Give back only one number: how many lines in the data below contain the word "Tang".

─── Provided data ───

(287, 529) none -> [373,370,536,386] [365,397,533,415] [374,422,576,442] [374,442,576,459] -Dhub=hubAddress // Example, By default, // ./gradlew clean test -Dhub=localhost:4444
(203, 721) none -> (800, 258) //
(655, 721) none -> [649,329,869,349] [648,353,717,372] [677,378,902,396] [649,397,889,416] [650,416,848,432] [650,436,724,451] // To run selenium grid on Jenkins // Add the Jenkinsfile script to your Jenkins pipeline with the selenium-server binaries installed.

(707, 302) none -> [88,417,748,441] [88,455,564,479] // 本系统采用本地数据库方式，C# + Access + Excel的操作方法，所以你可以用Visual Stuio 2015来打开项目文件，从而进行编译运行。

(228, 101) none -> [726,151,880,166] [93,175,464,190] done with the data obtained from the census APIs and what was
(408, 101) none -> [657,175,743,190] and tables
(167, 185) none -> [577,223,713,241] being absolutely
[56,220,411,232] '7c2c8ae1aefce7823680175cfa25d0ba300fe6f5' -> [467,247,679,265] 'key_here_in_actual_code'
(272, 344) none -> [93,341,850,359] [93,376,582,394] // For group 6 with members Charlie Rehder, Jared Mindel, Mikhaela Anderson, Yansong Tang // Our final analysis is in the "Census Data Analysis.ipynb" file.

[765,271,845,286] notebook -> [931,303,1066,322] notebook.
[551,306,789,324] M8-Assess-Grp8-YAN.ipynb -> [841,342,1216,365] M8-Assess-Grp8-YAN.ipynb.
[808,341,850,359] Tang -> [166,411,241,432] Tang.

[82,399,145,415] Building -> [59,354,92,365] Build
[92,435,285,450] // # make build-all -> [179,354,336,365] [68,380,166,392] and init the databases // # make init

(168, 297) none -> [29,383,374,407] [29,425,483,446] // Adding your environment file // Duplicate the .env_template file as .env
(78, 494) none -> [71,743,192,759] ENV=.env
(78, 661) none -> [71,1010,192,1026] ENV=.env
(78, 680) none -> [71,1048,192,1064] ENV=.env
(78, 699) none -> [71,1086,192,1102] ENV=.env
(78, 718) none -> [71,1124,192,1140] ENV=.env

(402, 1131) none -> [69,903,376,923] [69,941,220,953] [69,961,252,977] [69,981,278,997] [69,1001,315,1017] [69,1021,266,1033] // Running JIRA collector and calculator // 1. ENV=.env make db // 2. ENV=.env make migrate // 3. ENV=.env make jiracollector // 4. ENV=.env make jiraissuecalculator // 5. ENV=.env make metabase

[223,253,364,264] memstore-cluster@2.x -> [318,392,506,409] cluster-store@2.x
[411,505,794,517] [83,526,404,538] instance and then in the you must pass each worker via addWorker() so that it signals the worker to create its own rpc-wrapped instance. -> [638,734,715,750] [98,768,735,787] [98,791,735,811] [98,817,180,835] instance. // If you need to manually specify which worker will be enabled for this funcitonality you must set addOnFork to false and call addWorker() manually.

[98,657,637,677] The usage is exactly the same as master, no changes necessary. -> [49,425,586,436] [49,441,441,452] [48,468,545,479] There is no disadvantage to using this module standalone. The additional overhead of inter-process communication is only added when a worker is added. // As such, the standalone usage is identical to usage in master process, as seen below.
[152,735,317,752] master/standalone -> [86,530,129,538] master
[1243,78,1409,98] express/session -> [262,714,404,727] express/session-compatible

───

### Response for this exercise
2